* **WORK INSTRUCTIONS**:
Your copy should hold every record verbatim and none of the pictures.

(Records from a collection)
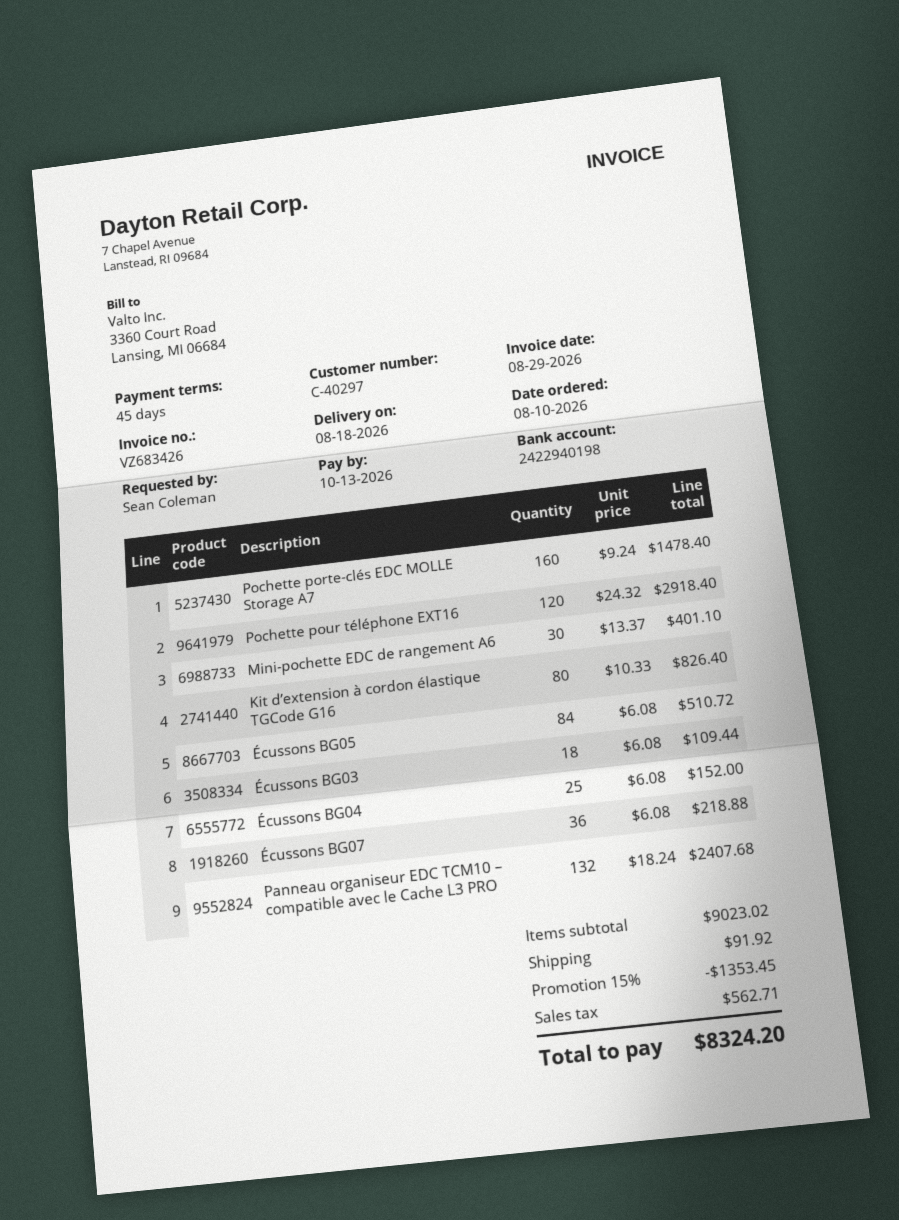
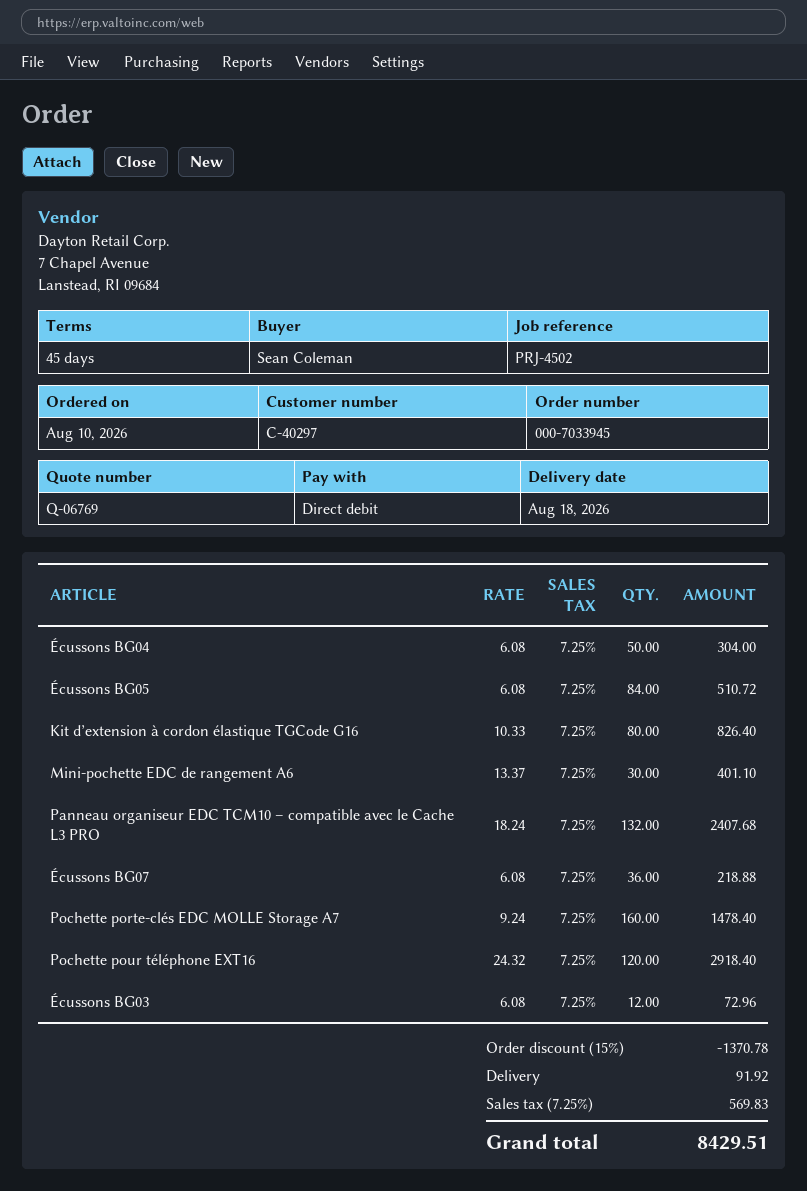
Écussons BG03: 18 x 6.08 = 109.44 -> 12 x 6.08 = 72.96
Écussons BG04: 25 x 6.08 = 152.00 -> 50 x 6.08 = 304.00
discount: 15% = 1353.45 -> 15% = 1370.78
tax: 562.71 -> 569.83
total: 8324.20 -> 8429.51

* **TASK ANSWER**:
Écussons BG03: 18 x 6.08 = 109.44 -> 12 x 6.08 = 72.96
Écussons BG04: 25 x 6.08 = 152.00 -> 50 x 6.08 = 304.00
discount: 15% = 1353.45 -> 15% = 1370.78
tax: 562.71 -> 569.83
total: 8324.20 -> 8429.51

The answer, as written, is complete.